As an amateur photographer (wanting to be a wildlife photographer) Karthik goes around taking pictures in weddings and death ceremonies. Discouraged many times, Karthik persists. In the mean time, Yamini develops interest in Karthik while she is still ‘dating’ Sunder. When Karthik realises he is reciprocating the feeling, he runs away. He returns, get caught in Yamini’s arms and then ends up marrying her.

Until here, the film is supposedly about friendship, love and the dilemma in between. The rest of the film is about how Karthik goes ballistic and then finally wins an award for wildlife photography.

Misogyny and some more of that

The film begins and ends with utter disregard for womankind.

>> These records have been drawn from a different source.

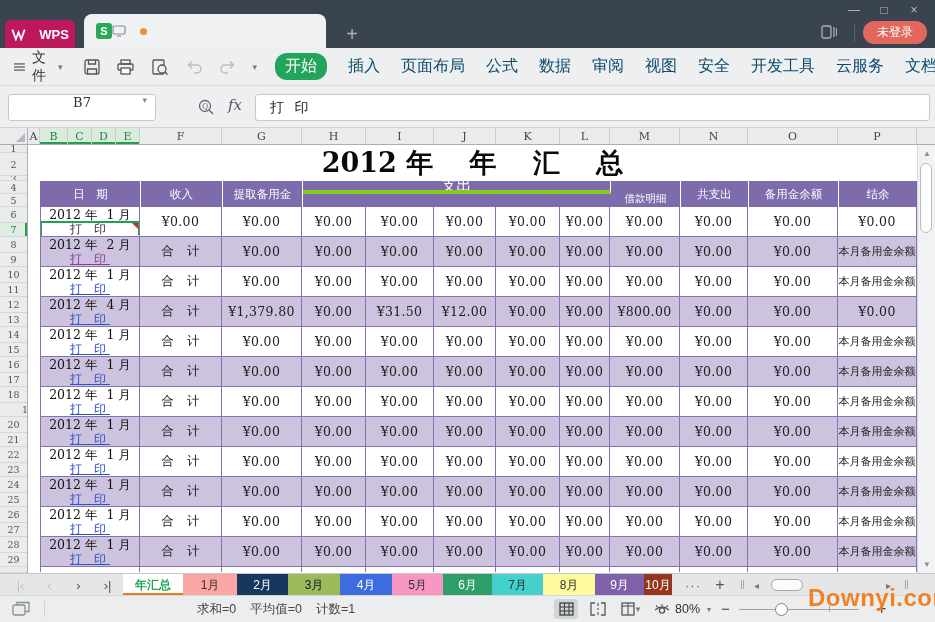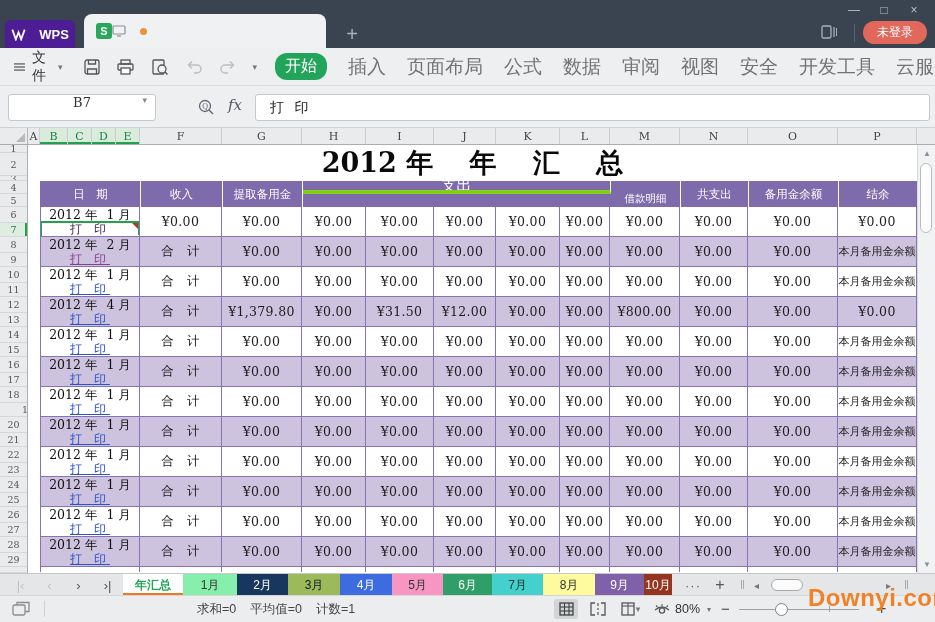--- a/index.html
+++ b/index.html
@@ -2,21 +2,21 @@
 <html><head>
 <meta charset="utf-8">
 <style>
   * { margin:0; padding:0; box-sizing:border-box; }
   html,body { width:935px; height:622px; overflow:hidden; }
   body { font-family:"Liberation Sans", sans-serif; }
   #app { position:relative; width:935px; height:622px; background:#eceeef; overflow:hidden; }
 
   
   .titlebar { position:absolute; left:0; top:0; width:935px; height:48px; background:#3a4450; }
-  .wps-tab { position:absolute; left:5px; top:20px; width:70px; height:28px; background:#4c1d95;
+  .wps-tab { position:absolute; left:5px; top:20px; width:70px; height:28px; background:#be185d;
              border-radius:6px 6px 0 0; display:flex; align-items:center; justify-content:center; gap:13px;
              color:#fff; font-size:13px; font-weight:bold; }
   .doc-tab { position:absolute; left:84px; top:14px; width:242px; height:34px; background:#f0f1f2;
              border-radius:8px 8px 0 0; display:flex; align-items:center; padding:0 12px; }
   .s-badge { width:16px; height:16px; background:#28a858; border-radius:3px; color:#fff; font-size:11px;
              font-weight:bold; display:flex; align-items:center; justify-content:center; }
   .doc-name { color:#28a04e; font-size:13px; margin-left:8px; flex:1; }
   .doc-monitor { margin-right:14px; }
   .doc-dot { width:7px; height:7px; border-radius:50%; background:#e8933c; }
   .newtab { position:absolute; left:340px; top:22px; width:24px; height:24px; color:#aab0b6; font-size:20px;
@@ -30,21 +30,21 @@
 
   
   .menubar { position:absolute; left:0; top:48px; width:935px; height:38px; background:#edeff0;
              border-bottom:1px solid #d9dbdc; display:flex; align-items:center; }
   .file-group { display:flex; align-items:center; gap:7px; margin-left:14px; color:#333; font-size:14px; }
   .chev { color:#777; font-size:9px; }
   .mdivider { width:1px; height:18px; background:#d2d4d5; margin:0 10px; }
   .qicons { display:flex; align-items:center; gap:16px; }
   .qicon { width:18px; height:18px; display:flex; align-items:center; justify-content:center; }
   .menu-tabs { display:flex; align-items:center; gap:21px; margin-left:18px; }
-  .mtab { font-size:19px; color:#737373; white-space:nowrap; }
+  .mtab { font-size:16px; color:#0c4a6e; white-space:nowrap; }
   .mtab.active { background:#23a45b; color:#fff; border-radius:12px; padding:3px 10px; font-size:16px; }
   .menu-right { position:absolute; right:12px; top:48px; height:38px; display:flex; align-items:center; gap:17px; }
   .search-box { display:flex; align-items:center; gap:5px; color:#666; font-size:12.5px; }
   .mr-glyph { color:#555; font-size:14px; }
 
   
   .formulabar { position:absolute; left:0; top:86px; width:935px; height:42px; background:#edeff0;
                 border-bottom:1px solid #cfd1d2; }
   .namebox { position:absolute; left:8px; top:8px; width:148px; height:27px; background:#fff;
              border:1px solid #c6c8ca; border-radius:3px; display:flex; align-items:flex-start; justify-content:center;
@@ -630,21 +630,21 @@
 
   <div class="sheetbar">
     <div class="nav-arrows">
         <div class="nav-a dis">|‹</div>
         <div class="nav-a dis">‹</div>
         <div class="nav-a">›</div>
         <div class="nav-a">›|</div>
       </div>
     <div class="sheet-tabs">
         <div class="stab active" style="width: 60px; background: rgb(255, 255, 255); color: rgb(31, 166, 83);">年汇总</div>
-        <div class="stab" style="width: 54px; background: #86efac; color: rgb(51, 51, 51);">1月</div>
+        <div class="stab" style="width: 54px; background: #fca5a5; color: rgb(51, 51, 51);">1月</div>
         <div class="stab" style="width: 51px; background: rgb(23, 55, 94); color: rgb(255, 255, 255);">2月</div>
         <div class="stab" style="width: 52px; background: rgb(156, 186, 89); color: #0f172a;">3月</div>
         <div class="stab" style="width: 52px; background: rgb(61, 108, 224); color: rgb(255, 255, 255);">4月</div>
         <div class="stab" style="width: 51px; background: rgb(247, 149, 195); color: rgb(51, 51, 51);">5月</div>
         <div class="stab" style="width: 49px; background: rgb(47, 158, 104); color: rgb(255, 255, 255);">6月</div>
         <div class="stab" style="width: 51px; background: rgb(68, 208, 205); color: rgb(34, 51, 51);">7月</div>
         <div class="stab" style="width: 52px; background: rgb(253, 251, 158); color: rgb(51, 51, 51);">8月</div>
         <div class="stab" style="width: 49px; background: rgb(126, 97, 168); color: rgb(255, 255, 255);">9月</div>
         <div class="stab" style="width: 28px; background: rgb(150, 53, 31); color: rgb(255, 255, 255);">10月</div>
       </div>

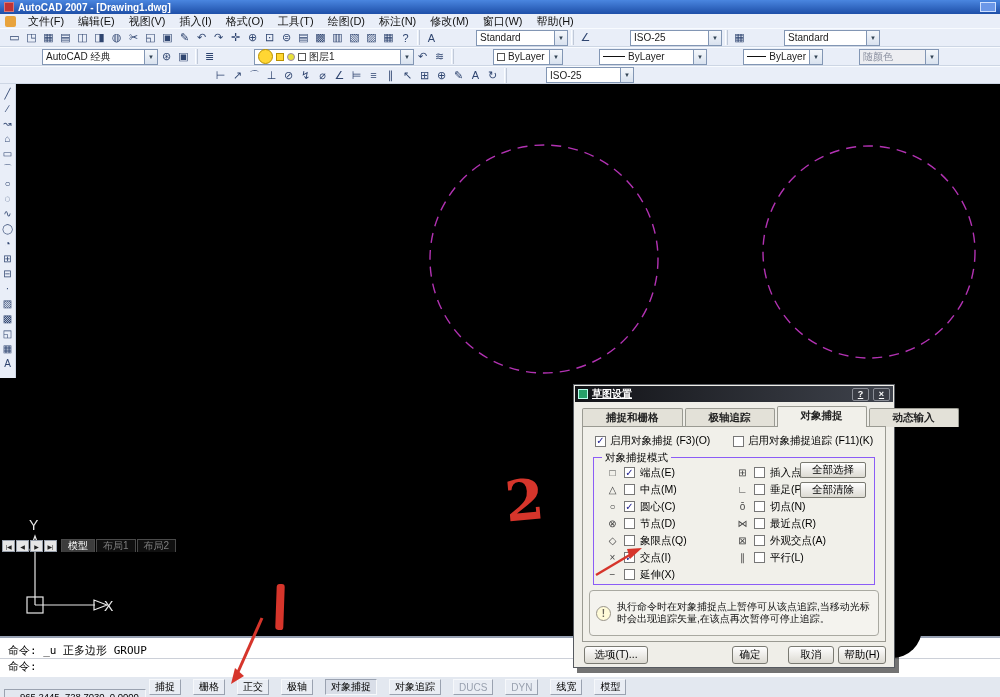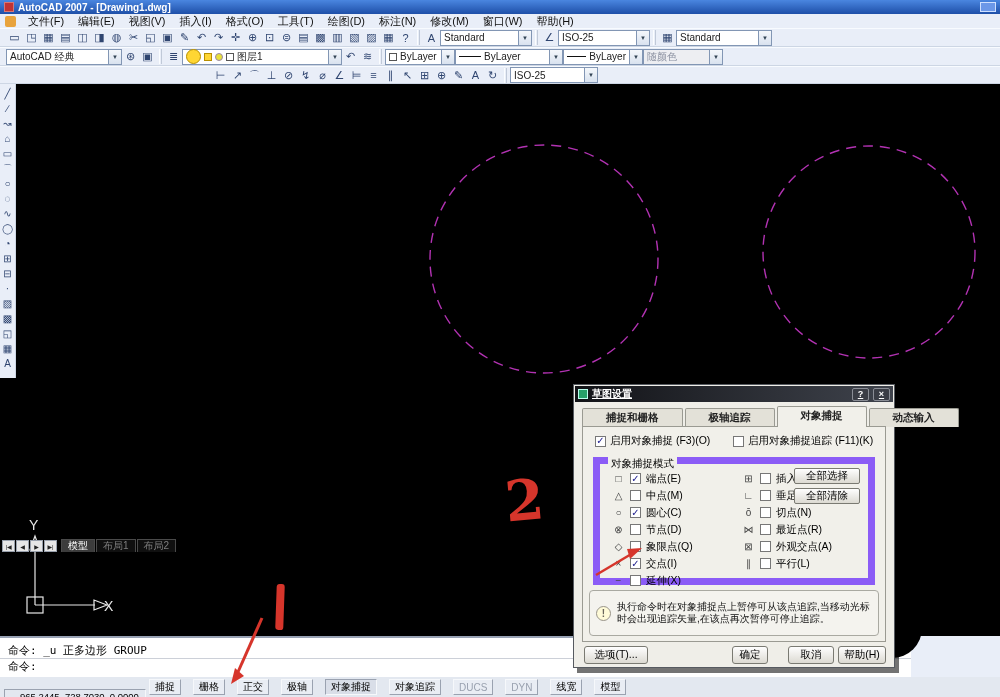--- a/index.html
+++ b/index.html
@@ -20,21 +20,21 @@
 
   
   .tbrow { position:absolute; left:0; width:100%; background:#e9eef8; display:flex; align-items:center;
     padding-left:6px; border-top:1px solid #f8fbff; border-bottom:1px solid #cdd6e4; }
   .row1 { top:28px; height:19px; } .row2 { top:47px; height:19px; } .row3 { top:66px; height:18px; padding-left:212px; }
   .iconrow { display:flex; align-items:center; }
   .tbi { min-width:17px; height:15px; display:inline-flex; align-items:center; justify-content:center;
     font-size:11px; color:#2f4570; }
   .sep { width:3px; height:15px; border-left:1px solid #fbfdff; border-right:1px solid #c0c9d8; margin:0 3px; flex:none; }
   .combo { height:16px; background:#fff; border:1px solid #8296b4; display:inline-flex; align-items:center;
-    font-size:10px; padding-left:3px; gap:3px; color:#222; white-space:nowrap; }
+    font-size:10px; padding-left:3px; gap:3px; color:#222; white-space:nowrap;margin-left:36px; }
   .combo .arrow { margin-left:auto; width:13px; align-self:stretch; flex:none;
     background:linear-gradient(#f4f7fb,#d9e2ef); border-left:1px solid #8296b4;
     display:flex; align-items:center; justify-content:center; font-size:6px; color:#345; }
   .combo.disabled { background:#edeef2; color:#8a90a0; }
   .mini { width:8px; height:8px; display:inline-block; flex:none; }
   .mini.bulb { background:#ffd633; border:1px solid #b89000; border-radius:50%; }
   .mini.sun  { background:#ffd633; border:1px solid #b89000; }
   .mini.ball { background:#e8e13a; border:1px solid #98a; border-radius:50%; }
   .mini.swatch { background:#fff; border:1px solid #555; }
   .ltline { width:22px; height:1px; background:#111; display:inline-block; }
@@ -45,21 +45,21 @@
     border-right:1px solid #cdd6e4; display:flex; flex-direction:column; align-items:center; padding-top:2px; z-index:2; }
   .drawbar .tbi { min-width:15px; width:15px; height:15px; font-size:10px; }
   .ltabs { position:absolute; left:2px; top:538px; height:14px; display:flex; align-items:flex-end; gap:1px; z-index:2; }
   .lnav { width:13px; height:12px; background:#e6e6e6; border:1px solid #98a0ac; font-size:6px; color:#222;
     display:flex; align-items:center; justify-content:center; }
   .ltab { padding:0 6px; height:13px; font-size:10px; display:flex; align-items:center;
     background:#101010; color:#7e7e7e; border:1px solid #4a4a4a; border-bottom:none; }
   .ltab.active { background:#3c3c3c; color:#fff; }
 
   
-  .cmdwin { position:absolute; left:0; top:636px; width:911px; height:41px; background:#fff;
+  .cmdwin { position:absolute; left:0; top:636px; width:1000px; height:41px; background:#fff;
     border-top:2px solid #98a2b4; font-family:"DejaVu Sans Mono", monospace; font-size:11px; color:#000; }
   .cmdline1 { position:absolute; left:8px; top:5px; }
   .cmdline2 { position:absolute; left:8px; bottom:3px; }
   .cmdsep { position:absolute; left:0; right:0; bottom:18px; border-top:1px solid #ccd0d8; }
   .statusbar { position:absolute; left:0; top:677px; width:1000px; height:20px; background:#e3e8f0;
     display:flex; align-items:center; gap:3px; padding-left:4px; font-size:10px; }
   .coords { width:142px; height:15px; border:1px solid; border-color:#9aa2b0 #f6f8fb #f6f8fb #9aa2b0;
     display:flex; align-items:center; padding-left:15px; font-size:9.5px; flex:none;margin-top:18px; }
   .stgl { height:16px; padding:0 5px; display:inline-flex; align-items:center; white-space:nowrap;
     border:1px solid; border-color:#f6f8fb #9aa2b0 #9aa2b0 #f6f8fb; background:#e9edf4; }
@@ -79,21 +79,21 @@
   .dtabs { position:absolute; left:8px; top:24px; right:8px; height:18px; display:flex; align-items:flex-end; }
   .dtab { padding:2px 23px; font-size:10.5px; background:#e3e1d8; border:1px solid #9a9a92; border-bottom:none;
     border-radius:2px 2px 0 0; margin-right:2px; color:#222; white-space:nowrap;font-weight:bold; }
   .dtab.active { background:#f1f0ea; padding-bottom:4px; position:relative; z-index:2; }
   .dpage { position:absolute; left:8px; top:41px; right:8px; height:216px; border:1px solid #9a9a92; background:#f1f0ea; }
   .enable { position:absolute; display:flex; align-items:center; gap:4px; font-size:10.5px; white-space:nowrap; }
   .enable.l { left:12px; top:7px; } .enable.r { left:150px; top:7px; }
   .cbx { width:11px; height:11px; border:1px solid #777; background:#fff; display:inline-flex;
     align-items:center; justify-content:center; font-size:10px; color:#20208f; flex:none; }
   .cbx.on::before { content:"✓"; line-height:1; }
-  .group { position:absolute; left:10px; right:10px; top:30px; height:128px; border:7px solid #8b5cf6; }
+  .group { position:absolute; left:10px; right:10px; top:30px; height:128px; border:1px solid #8b5cf6; }
   .glabel { position:absolute; left:8px; top:-7px; background:#f1f0ea; padding:0 3px; font-size:10.5px; }
   .scol { position:absolute; top:8px; display:flex; flex-direction:column; gap:4px; }
   .scol.left { left:12px; } .scol.right { left:142px; }
   .srow { display:flex; align-items:center; gap:5px; height:13px; }
   .smark { width:13px; text-align:center; font-size:10px; color:#444; flex:none; }
   .slabel { font-size:10.5px; white-space:nowrap; }
   .gbtn { position:absolute; right:8px; width:66px; height:16px; font-size:10.5px;
     background:linear-gradient(#fefefe,#dcdad2); border:1px solid #7a7a72; border-radius:2px; }
   .gbtn.sel { top:4px; } .gbtn.clr { top:24px; }
   .tipbox { position:absolute; left:6px; right:6px; top:163px; height:46px; border:1px solid #a9a9a1;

Every scene, every line uttered is bordering cheapness. All the glorification of womanhood in the second half is merely euphemised perpetuation of commonly accepted stereotypes. Let me explain.

Let’s begin with this song. It is self-explanatory. So, I am saving some words here. If you do not understand why “adida avala, udhada avala, vidra avala, thevaye illa” is misogyny, please use the comments section and I am very willing to explain.

There is a good serving of calling woman “di” in the film, a healthy measure of abusive language and a lot of slapping scenes. If that is not enough, the second half is filled with pseudo glorification of womanhood.

When Karthik falls off a balcony and his nuts grow loose (sorry about the insensitivity for the beautiful mind), Yamini is still married to him and how! Karthik struggles with dealing with his failures (or the world conspiring against his success as you may call it) and takes his frustration out on his wife. She endures domestic violence practically every day, yet sending out his pictures to the Kumudhams of the world. She cooks, cleans and works for him while he beats her black and blue. She satisfies his s3xual desires and he falls asleep on top of her. He screams in the night and wakes the neighbours, but she protects him from their complaints. The marriage is merely her enduring abuse.

If that is typical of woman in Tamil films, Mayakkam Enna goes one step further. Yamini has a miscarriage when Karthik pushes her on the floor and that is when Yamini realises she has had enough. If enduring a psycho at home wasn’t bad enough, she wanted a child to endure a psycho father. Personally, I would say it was good that the baby did not get to see the light of day. I wouldn’t want a child to see its father beat up its mother every night!

Well, Tamil culture, as we know it perhaps does not agree. Yamini returns from the hospital only to stop talking to Karthik for ‘killing’ their child. She does not leave him for almost killing her but merely stops talking to him. Then the man drops his violence and behaves himself.

So, a ‘strong’ Tamil woman accepts and physical and s3xual abuse as if it is in her job description. She still bears his child and wishes well for him. Roger that.

Mental (health)

Throughout the second half of the film, we see that there is something wrong with Karthik. Call it lack of control, lack of social skills, anger management issues or whatever, but nobody seems to believe there can be some kind of medical help given to that. Especially Yamini seems to be in some sort of denial about Karthik’s mental health. Well, that perhaps is also a part of being an ideal Tamil woman. Roger that too.

Real friends and their friendships

Apart from the one woman in the film, nobody else is God, which is as much irritating as endearing. Karthik ends up marrying Sunder’s date. Shankar wants to ‘keep’ Karthik’s wife. Sunder marries Karthik’s sister who is insecure of her own brother’s success. All their lives are intertwined in a complex way, which seems more real than anything else. Ordinary characters with simple problems: It has to be handed to Selvaraghavan for writing these characters.

In all, Mayakkam Enna is a man’s idea of how he should be nurtured while chasing his dreams. It is a man’s justification of his irrational behaviour in the name of social frustration. It is the story of a man whose wife does not have dreams of her own.